From DINKS to baby Bennett #1
- Casey Bennett

- Oct 3, 2018
- 6 min read
Updated: Aug 15, 2021
My hubby and I met at 24 and 21 respectively. In a mutual friend's garage at her 21st celebration. I remember none of my friends or family taking it seriously as I had only broken up with my previous, and first, boyfriend days earlier. But love is love and timing made no difference. He was it. My big love and I never looked back.

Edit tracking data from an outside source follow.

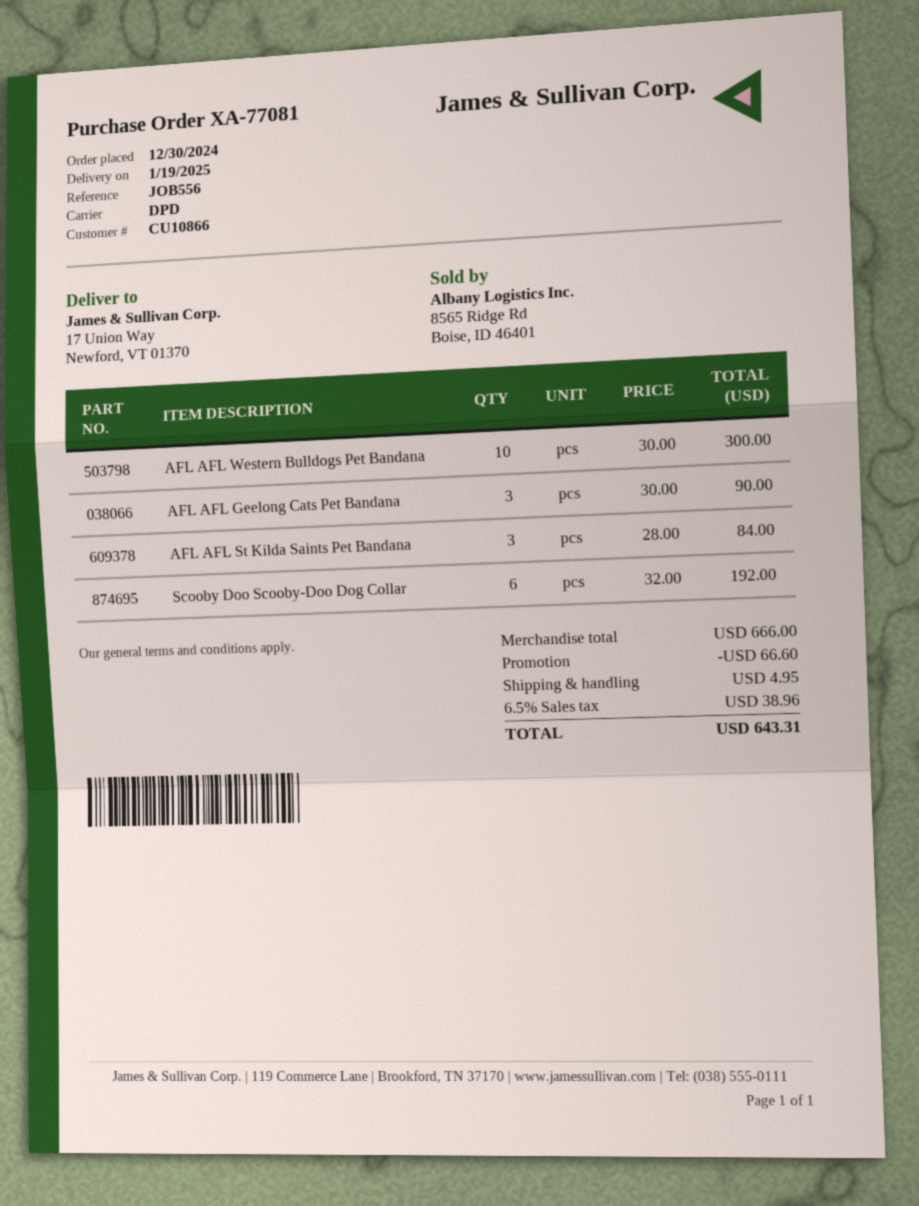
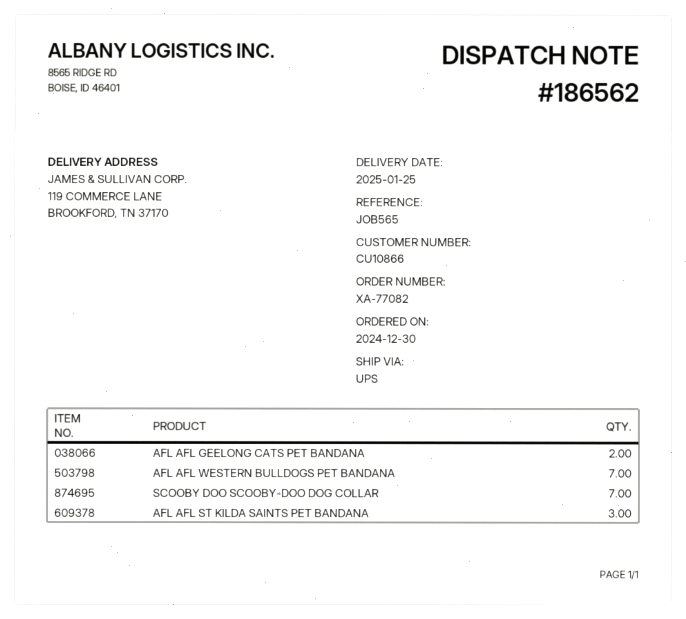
order number: XA-77081 -> XA-77082
delivery date: 2025-01-19 -> 2025-01-25
reference: JOB556 -> JOB565
shipping method: DPD -> UPS
ship to: 17 Union Way, Newford, VT 01370 -> 119 COMMERCE LANE, BROOKFORD, TN 37170
AFL AFL Western Bulldogs Pet Bandana: 10 -> 7
AFL AFL Geelong Cats Pet Bandana: 3 -> 2
Scooby Doo Scooby-Doo Dog Collar: 6 -> 7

After less than a year, he finished his apprenticeship and wanted to go and backpack throughout Europe. After many emotional discussions, we decided a long-distance relationship was a no-go. But if I could scrape together the funds and go with him, we would soon know if we were meant to last. Travelling together non-stop for 9 months sure was a test but I'm pleased to say we both grew so much over that trip and grew even closer. A massive challenge during this time was after I had a bicycle accident in France. A broken collar bone, dislocated shoulder, a haematoma on my hip as well as a large amount of gravel rash, skin damage and black eyes meant I needed a lot of help and support from him. He had to do things for me that I wouldn’t ask him to do now, after 14 years!!!! Although at times I think he was a bit too tough on me, I certainly toughened up and became a stronger person. I also knew that if we could get through that together, whilst overseas with no support from family and friends, we could get through anything!

So after coming home, we enjoyed many years as DINKS (double income no kids). We took more trips overseas, I purchased my first unit, we got engaged, married and then Craig built our own family home... which was certainly a labour of love.

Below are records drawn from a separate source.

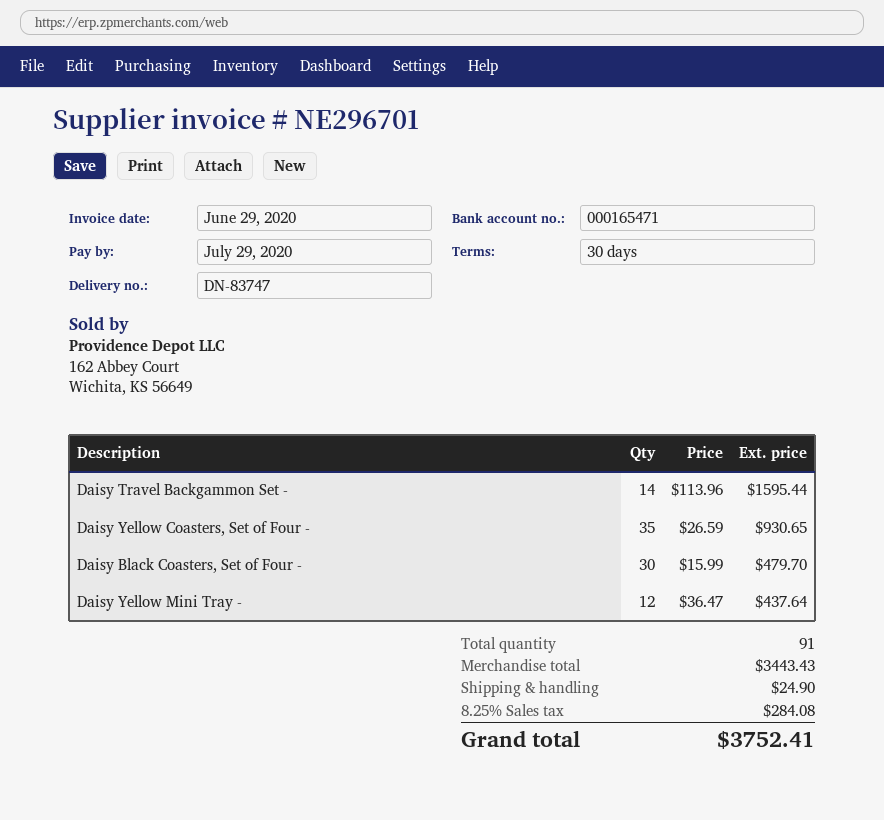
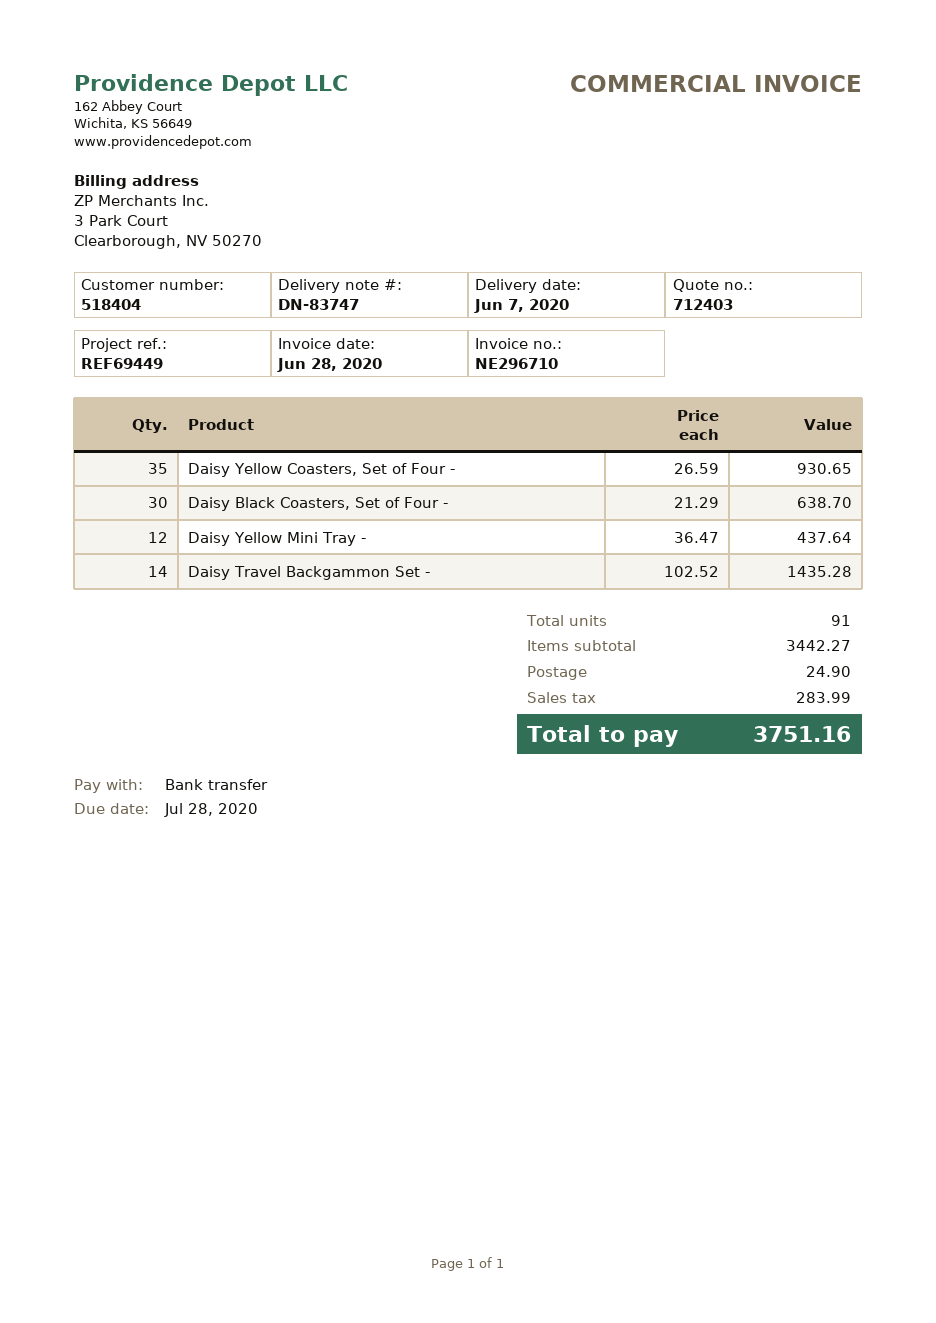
invoice number: NE296701 -> NE296710
invoice date: 2020-06-29 -> 2020-06-28
due date: 2020-07-29 -> 2020-07-28
Daisy Travel Backgammon Set -: 14 x 113.96 = 1595.44 -> 14 x 102.52 = 1435.28
Daisy Black Coasters, Set of Four -: 30 x 15.99 = 479.70 -> 30 x 21.29 = 638.70
subtotal: 3443.43 -> 3442.27
tax: 284.08 -> 283.99
total: 3752.41 -> 3751.16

So what comes next? A baby...
I would never say I was maternal. Friends were always oohing and aaahing over babies. But not me. Most of the time I had to remind myself to offer to hold my niece and nephews as it certainly never came naturally. I was worried I was missing the maternal gene. We were extremely lucky that we conceived easily and the pregnancy went very smoothly. I loved being pregnant and was always reading up on all things pregnancy-related. I was able to keep working right up until I gave birth and all seemed well.
On the inside, however, I was panic-stricken. What did I know about looking after a baby? I hadn't ever even changed a nappy!!!! How would I get it to sleep? What if I couldn’t breastfeed? How would I cope with being so tired? I had always been a big sleeper. The questions just kept going around and around.

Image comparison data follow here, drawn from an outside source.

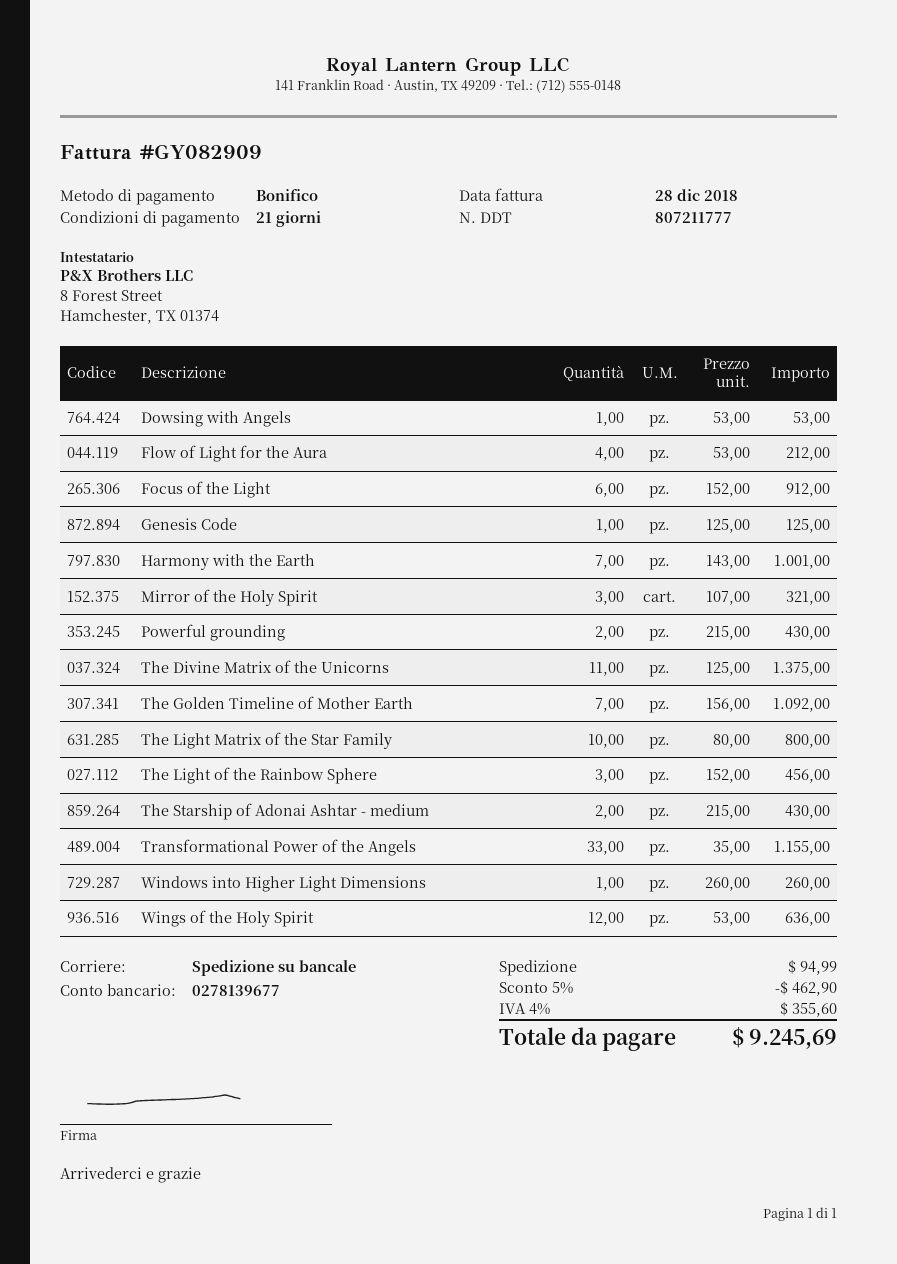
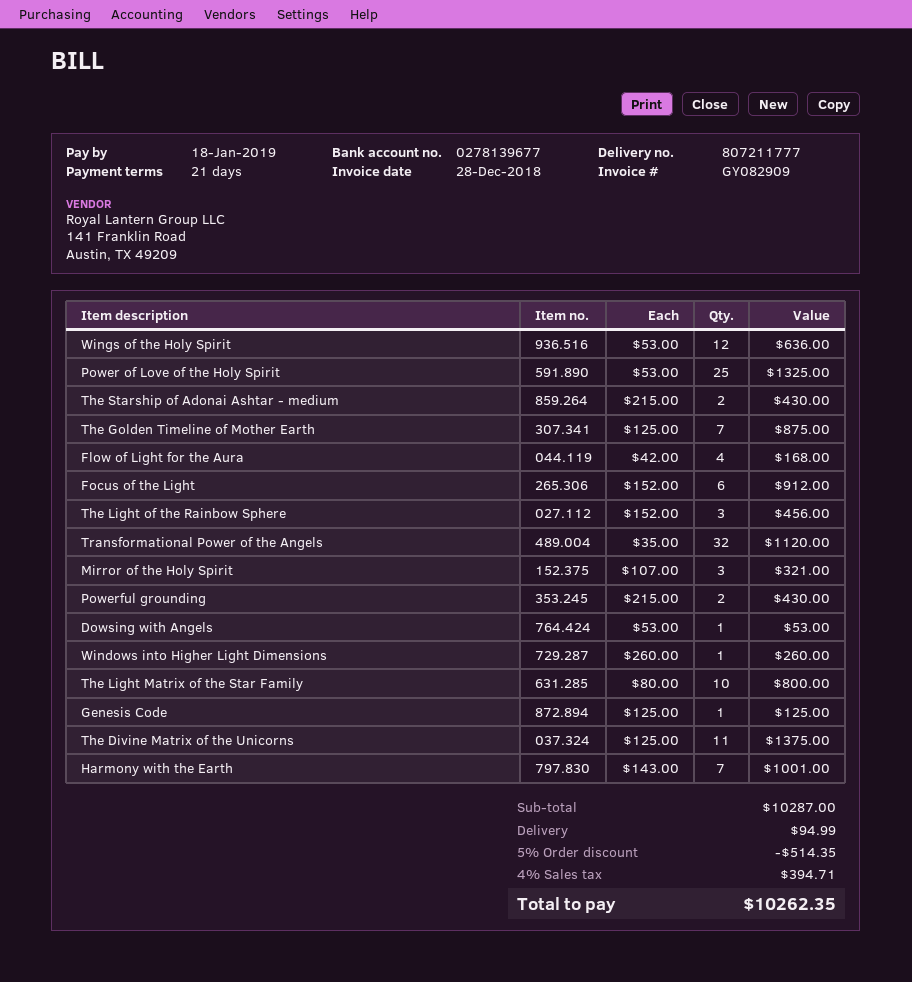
Flow of Light for the Aura: 4 x 53.00 = 212.00 -> 4 x 42.00 = 168.00
The Golden Timeline of Mother Earth: 7 x 156.00 = 1092.00 -> 7 x 125.00 = 875.00
Transformational Power of the Angels: 33 x 35.00 = 1155.00 -> 32 x 35.00 = 1120.00
Power of Love of the Holy Spirit: none -> 25 x 53.00 = 1325.00
discount: 5% = 462.90 -> 5% = 514.35
tax: 4% = 355.60 -> 4% = 394.71
total: 9245.69 -> 10262.35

I still swear to this day, that I never went into labour naturally because my body was too tense and my mind was not ready. But at 41.5 weeks they induced me. It took forever. I was admitted in the afternoon and put on a monitor. I was given a “membrane sweep” and also given the prostaglandin gel on my cervix to try and get it to ripen. Nothing happened. After a sleepless night, they applied more prostaglandin gel again in the morning. Nothing. After many laps of the hospital with nothing changing, they took us to the birth suite and broke my waters. Still nothing. After hours of waiting, they gave me a drip of Syntocinon. And oh my god it went from 0-100 in no time at all! I tried the gas and have a very clear memory of feeling so high and realising that when I sucked on the gas, it sounded like Darth Vadar's heavy breathing. I remember laughing at this. It's funny the things that stick in your mind.
Then when it felt like I could stand no more, I asked for an epidural. Because my contractions barely had a gap between them and seemed to be very intense, they thought it might be too late so sent for the Obstetrician to have a look. I WAS ONLY 3 CENTIMETRES! Some people get to 3 centimetres without even realising! Why was my body not cooperating?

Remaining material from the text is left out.